- Born: Anthony 24 October 1939 Cookstown, County Tyrone
- Died: 7 June 2003 (aged 63) Glens of Antrim
- Resting place: Cushendall, County Antrim
- Education: Queen's University Belfast

= Tony McAuley =

Tony McAuley (24 October 1939 – 7 June 2003) was a Northern Irish broadcaster, producer and musician.

==Biography==

===Early life and education===
McAuley was born Anthony on 24 October 1939 to a chemist from Cookstown, County Tyrone. Tony was the nephew of the famous Glens of Antrim painter Charles McAuley and brother of author and broadcaster Roisin McAuley.

He was educated at Saint Patrick's College, Armagh and later at Queen's University Belfast, where he was a founding member of the Glee Club together with fellow musicians such as Phil Coulter and Paul Brady.

After qualifying as an English teacher he taught at St Patrick's College, Belfast before joining the BBC in 1972 in the Schools Department and writing and presenting Today and Yesterday.

===Broadcasting career===

His musical ability led him to produce and direct a groundbreaking Irish music programme titled As I Roved Out, a programme responsible for giving many musicians their first TV appearance; artists now well known such as Mary Black, Paul Brady, Christy Moore and others.

In 1983 he produced The Celts, a television series based on the book by Frank Delaney. In his search for suitable music to accompany the series he came across Enya Brennan, member of the band Clannad whom he had filmed as part of his "As I Roved Out" television series.
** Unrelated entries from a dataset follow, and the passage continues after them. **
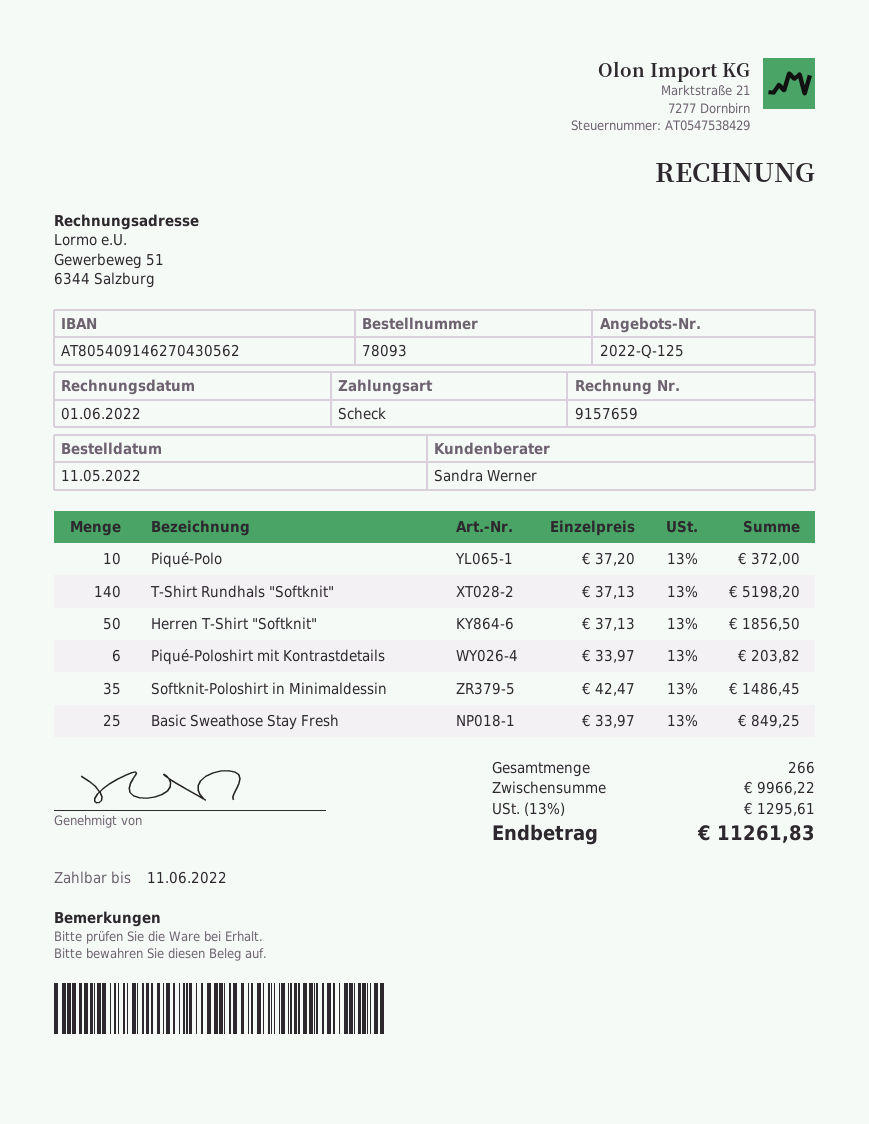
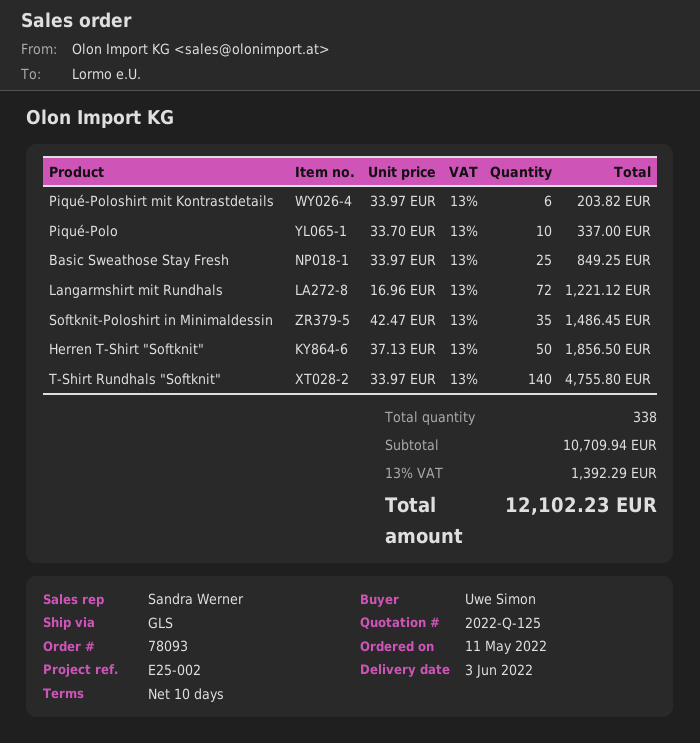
Piqué-Polo: 10 x 37.20 = 372.00 -> 10 x 33.70 = 337.00
T-Shirt Rundhals "Softknit": 140 x 37.13 = 5198.20 -> 140 x 33.97 = 4755.80
Langarmshirt mit Rundhals: none -> 72 x 16.96 = 1221.12
total quantity: 266 -> 338
subtotal: 9966.22 -> 10709.94
tax: 13% = 1295.61 -> 13% = 1392.29
total: 11261.83 -> 12102.23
Tony went on to direct and record many television and radio series including a programme that brought together The Chieftains and Van Morrison. Other programmes included A Portrait of Derek Hill, In Performance, The Flight of the Earls and A Border Childhood. Throughout his time at the BBC he produced and presented numerous radio programmes and continued to present his Folk Club until the week before his death.

===Death and afterward===
Tony McAuley died from cancer on 7 June 2003. His funeral and interment occurred at St Mary's Church in Cushendall, County Antrim. In 2005, Irish singer, songwriter and musician Enya released the song "Amarantine" in memory of him.